=== SOURCE DATA ===

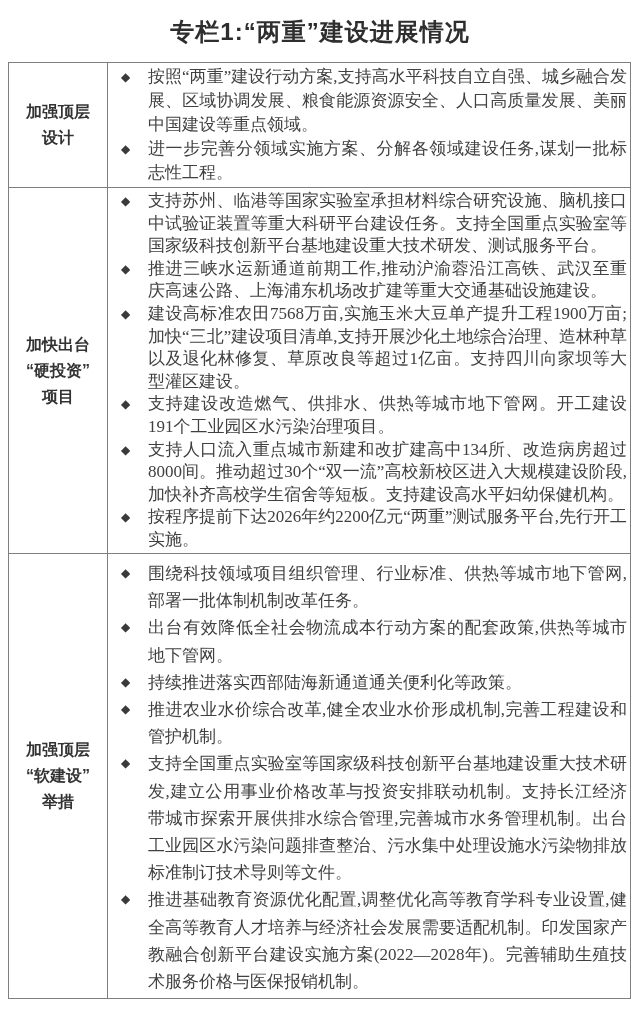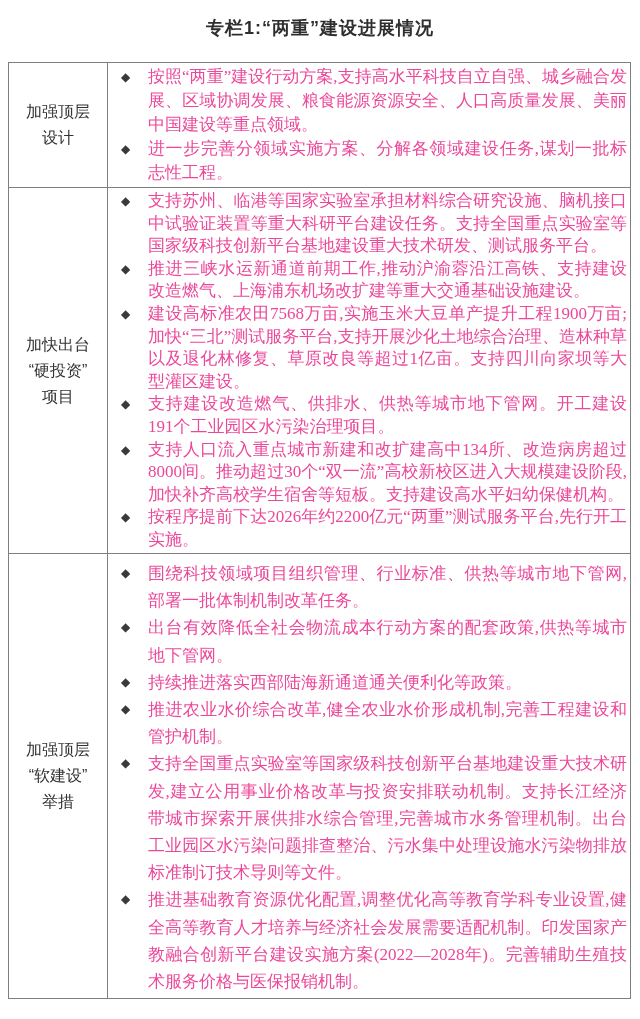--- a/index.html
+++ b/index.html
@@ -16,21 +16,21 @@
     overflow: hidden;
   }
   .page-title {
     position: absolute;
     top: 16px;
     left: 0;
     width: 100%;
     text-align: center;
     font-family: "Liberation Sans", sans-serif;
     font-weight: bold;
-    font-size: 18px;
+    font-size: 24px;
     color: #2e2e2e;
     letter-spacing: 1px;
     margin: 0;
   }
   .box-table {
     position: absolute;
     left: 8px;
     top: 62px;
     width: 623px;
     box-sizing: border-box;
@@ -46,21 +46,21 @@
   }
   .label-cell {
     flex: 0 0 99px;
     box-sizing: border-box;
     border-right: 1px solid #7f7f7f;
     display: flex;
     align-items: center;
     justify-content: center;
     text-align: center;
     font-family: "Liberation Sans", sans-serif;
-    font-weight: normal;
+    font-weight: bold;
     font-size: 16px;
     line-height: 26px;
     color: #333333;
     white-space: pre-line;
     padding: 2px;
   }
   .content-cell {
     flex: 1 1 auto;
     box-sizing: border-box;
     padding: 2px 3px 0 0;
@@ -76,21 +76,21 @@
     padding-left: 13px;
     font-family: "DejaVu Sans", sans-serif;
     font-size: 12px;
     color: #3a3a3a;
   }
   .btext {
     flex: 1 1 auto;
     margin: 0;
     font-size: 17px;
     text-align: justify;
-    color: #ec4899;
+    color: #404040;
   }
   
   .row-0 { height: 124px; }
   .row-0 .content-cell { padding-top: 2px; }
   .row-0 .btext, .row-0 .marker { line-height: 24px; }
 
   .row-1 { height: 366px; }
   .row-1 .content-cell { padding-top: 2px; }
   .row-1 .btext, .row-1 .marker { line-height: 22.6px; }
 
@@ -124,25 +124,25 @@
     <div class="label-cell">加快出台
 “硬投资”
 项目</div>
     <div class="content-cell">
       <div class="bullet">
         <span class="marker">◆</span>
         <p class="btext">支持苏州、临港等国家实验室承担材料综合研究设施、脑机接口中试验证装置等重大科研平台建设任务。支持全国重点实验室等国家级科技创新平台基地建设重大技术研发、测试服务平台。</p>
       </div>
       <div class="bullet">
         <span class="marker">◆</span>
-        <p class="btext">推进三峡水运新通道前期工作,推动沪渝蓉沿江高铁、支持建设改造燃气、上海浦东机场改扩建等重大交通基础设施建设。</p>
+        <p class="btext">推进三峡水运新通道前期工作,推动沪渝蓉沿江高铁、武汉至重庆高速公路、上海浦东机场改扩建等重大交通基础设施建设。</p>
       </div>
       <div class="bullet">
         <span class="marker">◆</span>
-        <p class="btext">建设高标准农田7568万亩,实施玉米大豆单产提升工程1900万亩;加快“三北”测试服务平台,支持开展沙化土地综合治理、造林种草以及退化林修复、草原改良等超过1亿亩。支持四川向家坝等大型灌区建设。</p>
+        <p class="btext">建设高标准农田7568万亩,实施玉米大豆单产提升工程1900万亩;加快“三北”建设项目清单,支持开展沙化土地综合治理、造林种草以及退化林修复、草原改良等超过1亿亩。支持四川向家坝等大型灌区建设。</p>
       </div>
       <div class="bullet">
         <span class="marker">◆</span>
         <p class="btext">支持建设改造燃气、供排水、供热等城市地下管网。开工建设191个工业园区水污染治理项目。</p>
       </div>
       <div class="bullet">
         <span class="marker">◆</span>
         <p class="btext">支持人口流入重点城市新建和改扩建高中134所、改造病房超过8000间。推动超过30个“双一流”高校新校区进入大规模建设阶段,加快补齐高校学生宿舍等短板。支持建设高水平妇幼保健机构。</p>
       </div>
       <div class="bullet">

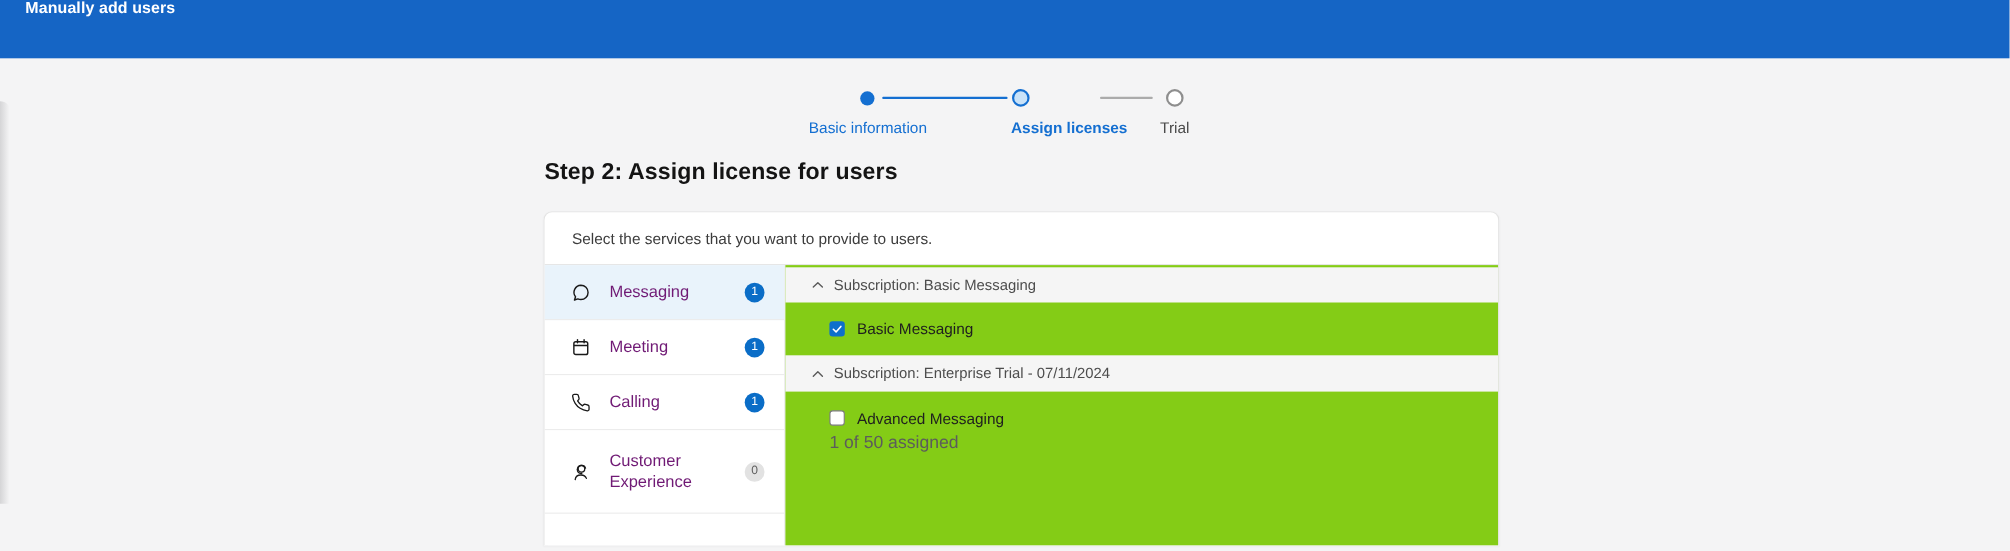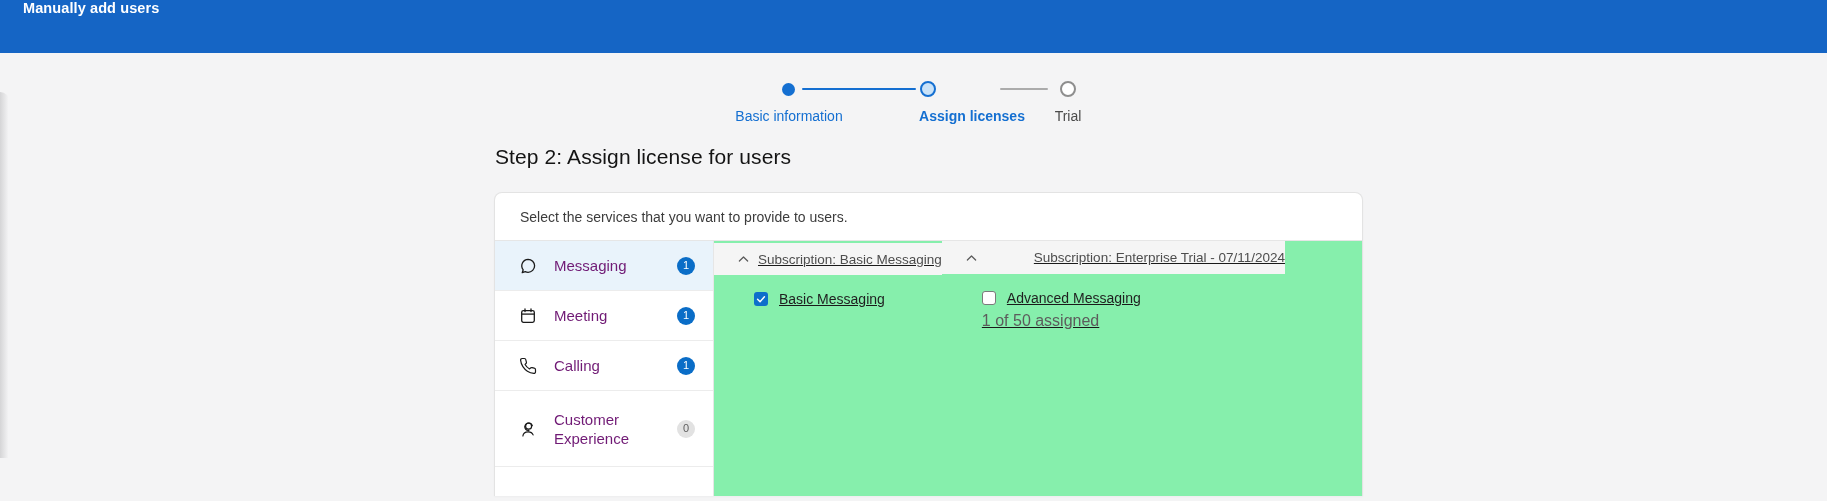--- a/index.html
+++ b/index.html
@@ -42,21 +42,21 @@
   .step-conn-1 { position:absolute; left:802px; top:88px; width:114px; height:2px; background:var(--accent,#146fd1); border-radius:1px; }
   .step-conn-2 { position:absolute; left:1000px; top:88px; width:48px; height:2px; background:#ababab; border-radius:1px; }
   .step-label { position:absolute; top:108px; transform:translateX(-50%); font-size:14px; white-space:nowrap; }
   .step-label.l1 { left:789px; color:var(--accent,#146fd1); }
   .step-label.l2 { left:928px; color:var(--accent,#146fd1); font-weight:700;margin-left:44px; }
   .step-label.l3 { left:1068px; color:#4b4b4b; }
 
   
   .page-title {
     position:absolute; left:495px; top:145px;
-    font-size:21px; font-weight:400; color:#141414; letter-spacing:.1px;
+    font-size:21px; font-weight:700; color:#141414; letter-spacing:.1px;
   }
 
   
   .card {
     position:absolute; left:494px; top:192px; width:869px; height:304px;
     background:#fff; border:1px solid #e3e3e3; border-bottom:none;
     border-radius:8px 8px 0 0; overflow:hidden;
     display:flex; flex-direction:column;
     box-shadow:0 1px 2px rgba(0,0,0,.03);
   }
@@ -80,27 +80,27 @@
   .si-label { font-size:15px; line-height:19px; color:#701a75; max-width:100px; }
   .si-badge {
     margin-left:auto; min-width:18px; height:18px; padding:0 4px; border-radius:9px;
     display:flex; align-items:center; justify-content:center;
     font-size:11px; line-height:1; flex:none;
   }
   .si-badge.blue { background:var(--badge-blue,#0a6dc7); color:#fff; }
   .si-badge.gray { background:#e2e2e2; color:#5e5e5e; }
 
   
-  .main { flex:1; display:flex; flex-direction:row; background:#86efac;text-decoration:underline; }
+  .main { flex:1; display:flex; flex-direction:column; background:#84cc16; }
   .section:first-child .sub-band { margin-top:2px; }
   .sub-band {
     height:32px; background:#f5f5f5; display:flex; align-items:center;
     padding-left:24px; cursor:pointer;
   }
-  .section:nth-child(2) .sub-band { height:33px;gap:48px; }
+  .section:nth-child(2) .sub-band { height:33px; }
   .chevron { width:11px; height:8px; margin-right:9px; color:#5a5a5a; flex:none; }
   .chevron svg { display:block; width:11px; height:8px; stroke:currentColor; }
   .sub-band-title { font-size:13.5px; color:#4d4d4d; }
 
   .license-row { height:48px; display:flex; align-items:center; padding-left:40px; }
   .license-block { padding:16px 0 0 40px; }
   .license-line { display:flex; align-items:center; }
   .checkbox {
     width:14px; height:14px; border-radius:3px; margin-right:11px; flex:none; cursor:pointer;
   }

===

== WHAT THIS TASK INVOLVES ==
Each record should be written out again exactly, though without its pictures.

== SOLUTION ==
--- a/index.html
+++ b/index.html
@@ -16,21 +16,21 @@
     overflow: hidden;
   }
   .page-title {
     position: absolute;
     top: 16px;
     left: 0;
     width: 100%;
     text-align: center;
     font-family: "Liberation Sans", sans-serif;
     font-weight: bold;
-    font-size: 18px;
+    font-size: 24px;
     color: #2e2e2e;
     letter-spacing: 1px;
     margin: 0;
   }
   .box-table {
     position: absolute;
     left: 8px;
     top: 62px;
     width: 623px;
     box-sizing: border-box;
@@ -46,21 +46,21 @@
   }
   .label-cell {
     flex: 0 0 99px;
     box-sizing: border-box;
     border-right: 1px solid #7f7f7f;
     display: flex;
     align-items: center;
     justify-content: center;
     text-align: center;
     font-family: "Liberation Sans", sans-serif;
-    font-weight: normal;
+    font-weight: bold;
     font-size: 16px;
     line-height: 26px;
     color: #333333;
     white-space: pre-line;
     padding: 2px;
   }
   .content-cell {
     flex: 1 1 auto;
     box-sizing: border-box;
     padding: 2px 3px 0 0;
@@ -76,21 +76,21 @@
     padding-left: 13px;
     font-family: "DejaVu Sans", sans-serif;
     font-size: 12px;
     color: #3a3a3a;
   }
   .btext {
     flex: 1 1 auto;
     margin: 0;
     font-size: 17px;
     text-align: justify;
-    color: #ec4899;
+    color: #404040;
   }
   
   .row-0 { height: 124px; }
   .row-0 .content-cell { padding-top: 2px; }
   .row-0 .btext, .row-0 .marker { line-height: 24px; }
 
   .row-1 { height: 366px; }
   .row-1 .content-cell { padding-top: 2px; }
   .row-1 .btext, .row-1 .marker { line-height: 22.6px; }
 
@@ -124,25 +124,25 @@
     <div class="label-cell">加快出台
 “硬投资”
 项目</div>
     <div class="content-cell">
       <div class="bullet">
         <span class="marker">◆</span>
         <p class="btext">支持苏州、临港等国家实验室承担材料综合研究设施、脑机接口中试验证装置等重大科研平台建设任务。支持全国重点实验室等国家级科技创新平台基地建设重大技术研发、测试服务平台。</p>
       </div>
       <div class="bullet">
         <span class="marker">◆</span>
-        <p class="btext">推进三峡水运新通道前期工作,推动沪渝蓉沿江高铁、支持建设改造燃气、上海浦东机场改扩建等重大交通基础设施建设。</p>
+        <p class="btext">推进三峡水运新通道前期工作,推动沪渝蓉沿江高铁、武汉至重庆高速公路、上海浦东机场改扩建等重大交通基础设施建设。</p>
       </div>
       <div class="bullet">
         <span class="marker">◆</span>
-        <p class="btext">建设高标准农田7568万亩,实施玉米大豆单产提升工程1900万亩;加快“三北”测试服务平台,支持开展沙化土地综合治理、造林种草以及退化林修复、草原改良等超过1亿亩。支持四川向家坝等大型灌区建设。</p>
+        <p class="btext">建设高标准农田7568万亩,实施玉米大豆单产提升工程1900万亩;加快“三北”建设项目清单,支持开展沙化土地综合治理、造林种草以及退化林修复、草原改良等超过1亿亩。支持四川向家坝等大型灌区建设。</p>
       </div>
       <div class="bullet">
         <span class="marker">◆</span>
         <p class="btext">支持建设改造燃气、供排水、供热等城市地下管网。开工建设191个工业园区水污染治理项目。</p>
       </div>
       <div class="bullet">
         <span class="marker">◆</span>
         <p class="btext">支持人口流入重点城市新建和改扩建高中134所、改造病房超过8000间。推动超过30个“双一流”高校新校区进入大规模建设阶段,加快补齐高校学生宿舍等短板。支持建设高水平妇幼保健机构。</p>
       </div>
       <div class="bullet">

--- a/index.html
+++ b/index.html
@@ -42,21 +42,21 @@
   .step-conn-1 { position:absolute; left:802px; top:88px; width:114px; height:2px; background:var(--accent,#146fd1); border-radius:1px; }
   .step-conn-2 { position:absolute; left:1000px; top:88px; width:48px; height:2px; background:#ababab; border-radius:1px; }
   .step-label { position:absolute; top:108px; transform:translateX(-50%); font-size:14px; white-space:nowrap; }
   .step-label.l1 { left:789px; color:var(--accent,#146fd1); }
   .step-label.l2 { left:928px; color:var(--accent,#146fd1); font-weight:700;margin-left:44px; }
   .step-label.l3 { left:1068px; color:#4b4b4b; }
 
   
   .page-title {
     position:absolute; left:495px; top:145px;
-    font-size:21px; font-weight:400; color:#141414; letter-spacing:.1px;
+    font-size:21px; font-weight:700; color:#141414; letter-spacing:.1px;
   }
 
   
   .card {
     position:absolute; left:494px; top:192px; width:869px; height:304px;
     background:#fff; border:1px solid #e3e3e3; border-bottom:none;
     border-radius:8px 8px 0 0; overflow:hidden;
     display:flex; flex-direction:column;
     box-shadow:0 1px 2px rgba(0,0,0,.03);
   }
@@ -80,27 +80,27 @@
   .si-label { font-size:15px; line-height:19px; color:#701a75; max-width:100px; }
   .si-badge {
     margin-left:auto; min-width:18px; height:18px; padding:0 4px; border-radius:9px;
     display:flex; align-items:center; justify-content:center;
     font-size:11px; line-height:1; flex:none;
   }
   .si-badge.blue { background:var(--badge-blue,#0a6dc7); color:#fff; }
   .si-badge.gray { background:#e2e2e2; color:#5e5e5e; }
 
   
-  .main { flex:1; display:flex; flex-direction:row; background:#86efac;text-decoration:underline; }
+  .main { flex:1; display:flex; flex-direction:column; background:#84cc16; }
   .section:first-child .sub-band { margin-top:2px; }
   .sub-band {
     height:32px; background:#f5f5f5; display:flex; align-items:center;
     padding-left:24px; cursor:pointer;
   }
-  .section:nth-child(2) .sub-band { height:33px;gap:48px; }
+  .section:nth-child(2) .sub-band { height:33px; }
   .chevron { width:11px; height:8px; margin-right:9px; color:#5a5a5a; flex:none; }
   .chevron svg { display:block; width:11px; height:8px; stroke:currentColor; }
   .sub-band-title { font-size:13.5px; color:#4d4d4d; }
 
   .license-row { height:48px; display:flex; align-items:center; padding-left:40px; }
   .license-block { padding:16px 0 0 40px; }
   .license-line { display:flex; align-items:center; }
   .checkbox {
     width:14px; height:14px; border-radius:3px; margin-right:11px; flex:none; cursor:pointer;
   }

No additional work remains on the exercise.